Task prompt
Using the listing below, report all lines holding the word "none".

Data for the task

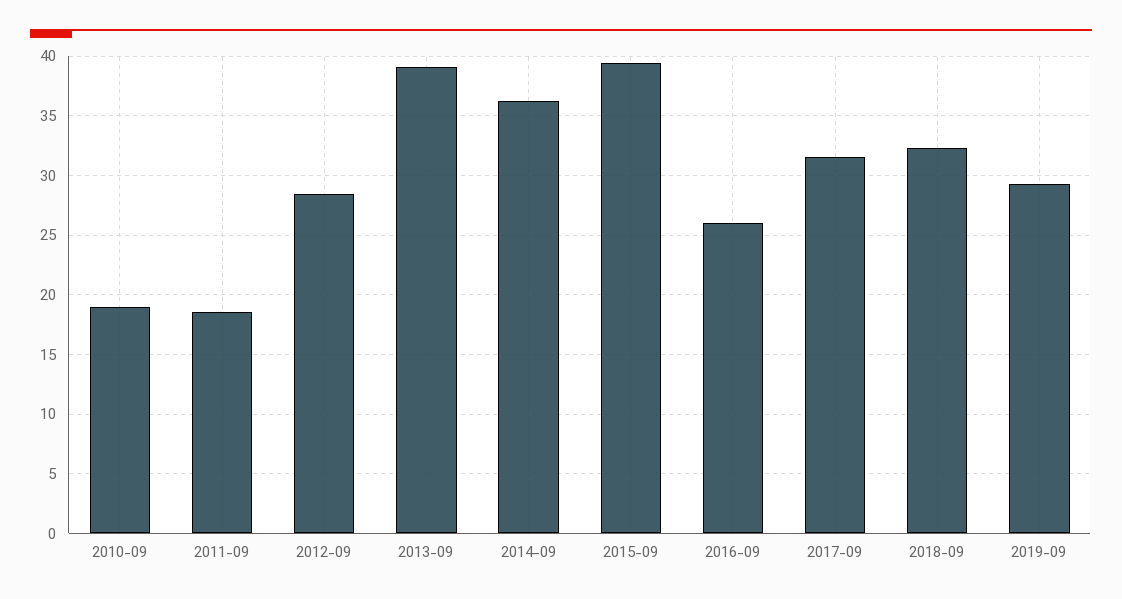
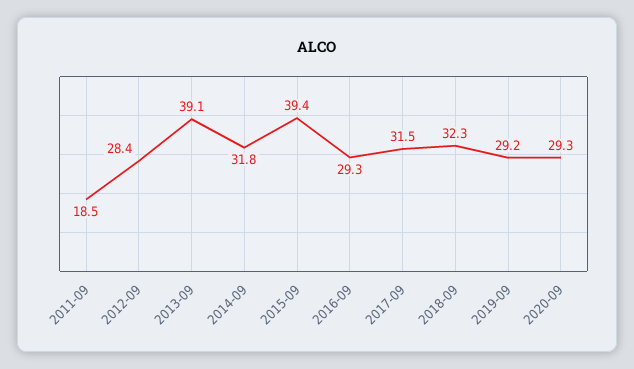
2010-09: 19 -> none
2014-09: 36 -> 31.8
2016-09: 26 -> 29.3
2020-09: none -> 29.3

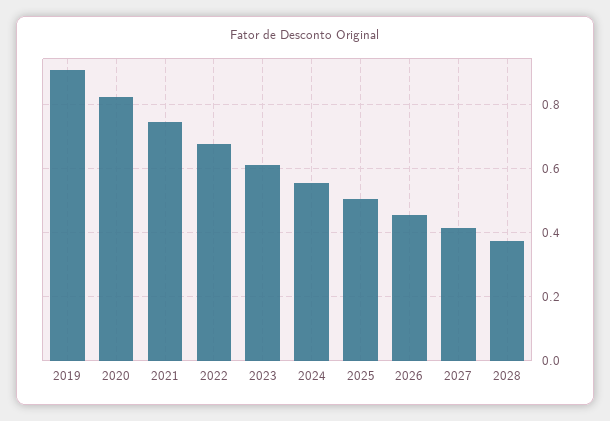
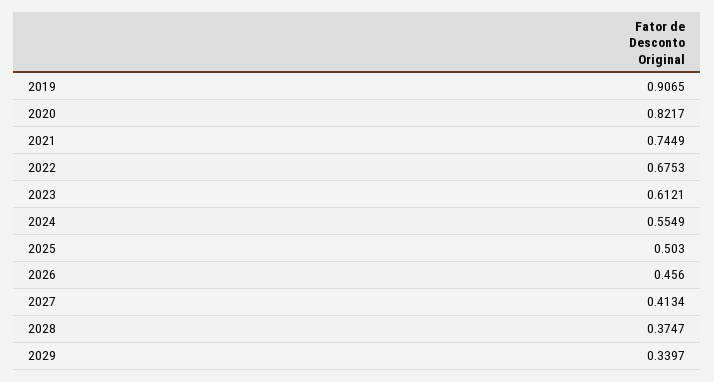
2029: none -> 0.3397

Output for this exercise
2010-09: 19 -> none
2020-09: none -> 29.3
2029: none -> 0.3397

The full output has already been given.